Patients’ characteristics of neoplasm samples and control samples used in the discovery and the validation phases.

https://doi.org/10.1371/journal.pone.0142264.t001

Validation in whole saliva.

The miRNAs emerging from the discovery phase were validated in an independent sample set of whole saliva. This set consisted of 32 randomly selected unstimulated whole saliva samples from patients with a parotid gland neoplasm and was obtained from the SGTB; 14 were collected at the Department of Otolaryngology and Head-Neck Surgery, VU University medical center, Amsterdam, The Netherlands.

Unstimulated whole saliva samples from 14 healthy controls were collected at the Department of Oral Biochemistry, Academic Centre for Dentistry Amsterdam, Amsterdam, The Netherlands (Table 1).

Validation in parotid saliva.

Besides whole saliva, we also collected parotid saliva from 12 patients with a parotid gland neoplasm.
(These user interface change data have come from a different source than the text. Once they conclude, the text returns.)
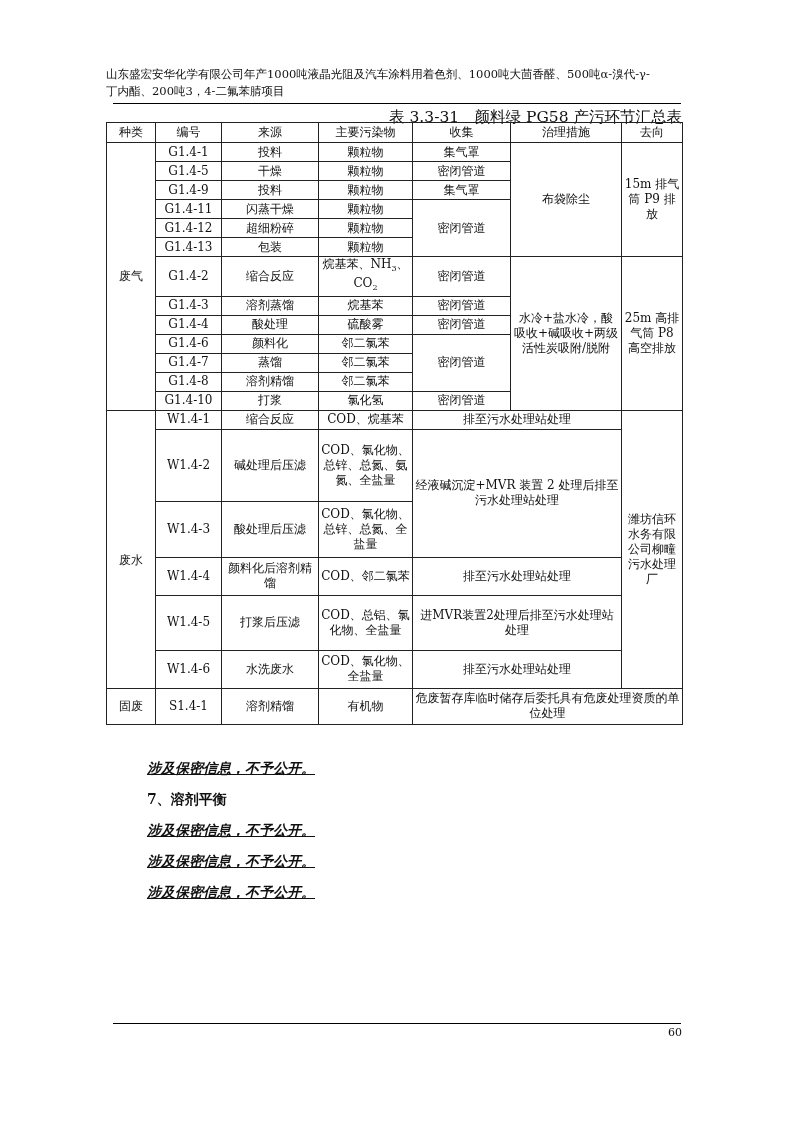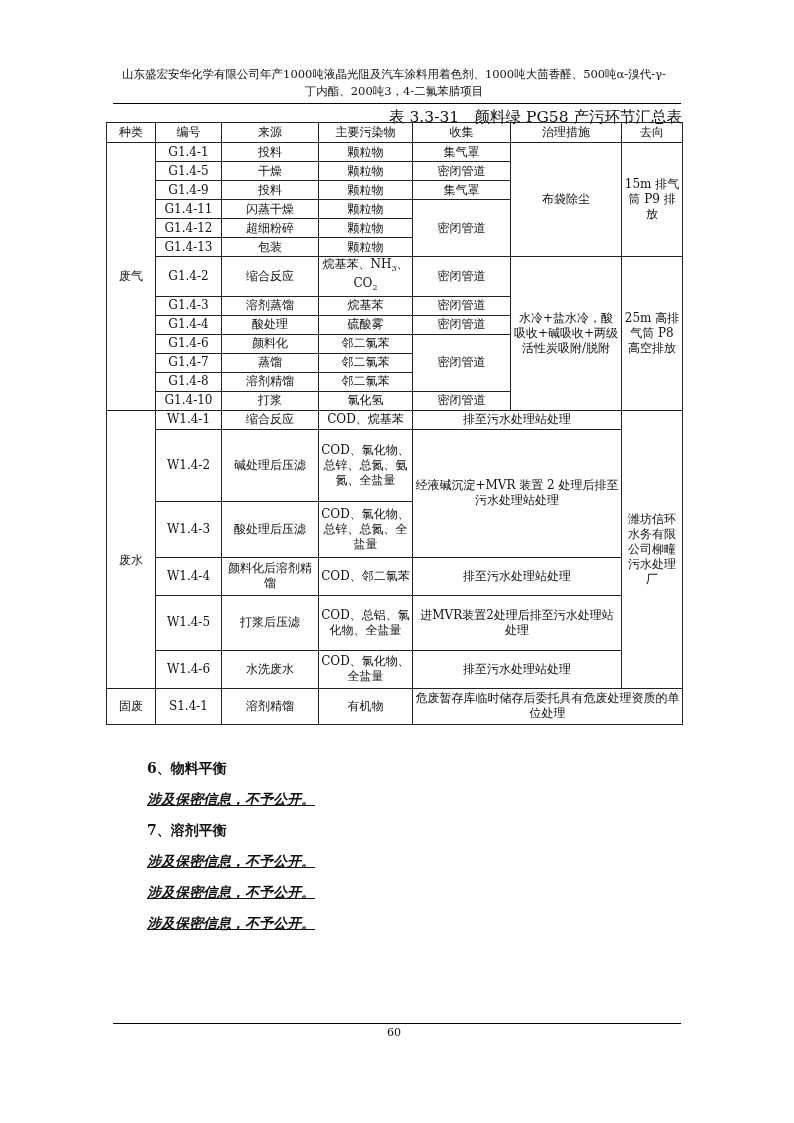--- a/index.html
+++ b/index.html
@@ -1,28 +1,28 @@
 <!DOCTYPE html>
 <html><head>
 <meta charset="utf-8">
 <style>
   html,body{margin:0;padding:0;background:#fff;}
   body{width:794px;height:1123px;position:relative;overflow:hidden;font-family:"DejaVu Serif","Liberation Serif",serif;color:#111;}
-  .header{position:absolute;left:106px;top:66px;width:576px;text-align:center;font-size:11.5px;line-height:17px;}
+  .header{position:absolute;left:106px;top:66px;width:576px;text-align:left;font-size:11.5px;line-height:17px;}
   .header-rule{position:absolute;left:113px;top:103px;width:568px;border-top:1.5px solid #000;}
   .title{position:absolute;left:106px;top:106px;width:576px;text-align:right;font-size:15.5px;font-weight:normal;line-height:22px;}
   table.t{position:absolute;left:106px;top:122px;border-collapse:collapse;font-size:12px;table-layout:fixed;}
   table.t td,table.t th{border:1px solid #222;text-align:center;vertical-align:middle;padding:0 2px;line-height:15px;font-weight:normal;}
   table.t th{height:19px;}
   .r{height:19px;}
   .sections{position:absolute;left:147px;top:758px;width:400px;}
   .sec-h{font-weight:bold;font-size:14px;height:31px;line-height:20px;}
   .sec-p{font-style:italic;font-weight:bold;text-decoration:underline;font-size:14px;height:31px;line-height:20px;}
   .footer-rule{position:absolute;left:113px;top:1023px;width:568px;border-top:1px solid #000;}
-  .page-num{position:absolute;left:106px;top:1026px;width:576px;text-align:center;font-size:11px;}
+  .page-num{position:absolute;left:106px;top:1026px;width:576px;text-align:right;font-size:11px;}
   sub{font-size:8px;}
 </style>
 </head>
 <body>
 
 <div class="header">
   <div>山东盛宏安华化学有限公司年产1000吨液晶光阻及汽车涂料用着色剂、1000吨大茴香醛、500吨α-溴代-γ-</div>
   <div>丁内酯、200吨3，4-二氟苯腈项目</div>
 </div>
 <div class="header-rule"></div>
@@ -171,21 +171,20 @@
     <td>固废</td>
     <td>S1.4-1</td>
     <td>溶剂精馏</td>
     <td>有机物</td>
     <td colspan="3">危废暂存库临时储存后委托具有危废处理资质的单位处理</td>
   </tr>
 </tbody>
   </table>
 
 <div class="sections">
-  <div class="sec-h">6、物料平衡</div>
   <div class="sec-p">涉及保密信息，不予公开。</div>
   <div class="sec-h">7、溶剂平衡</div>
   <div class="sec-p">涉及保密信息，不予公开。</div>
   <div class="sec-p">涉及保密信息，不予公开。</div>
   <div class="sec-p">涉及保密信息，不予公开。</div>
 </div>
 
 <div class="footer-rule"></div>
 <div class="page-num">60</div>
Parotid saliva samples were collected separately from both the affected and the contralateral (normal) parotid gland using salivettes (Sarstedt, Nümbrecht, Germany) at the VU University medical center. As a control, parotid saliva was collected from 14 healthy controls. All parotid saliva was collected upon stimulation with 2% citric acid (Table 1).

Salivary miRNA profiling

Discovery phase.

MiRNA profiling of saliva samples from our previous study [16] was re-evaluated in comparison to the miRNA expression levels in saliva from healthy controls. In short, saliva samples were thawed and centrifuged. The cell-free supernatant (cleared saliva) was collected. Total RNA was isolated from cleared saliva using RNA extraction kits (Ambion mirVana Paris kit). Extracted RNA (1–10 ng) was reverse transcribed and pre-amplified. Undiluted pre-amplification product was mixed with 2x Taqman Master mix and loaded onto the Taqman Human MicroRNA cards (Applied Biosystems, Foster City CA). The cards with 750 miRNA were centrifuged and run on the Applied Biosystems 7900HT Fast Real-Time PCR instrument.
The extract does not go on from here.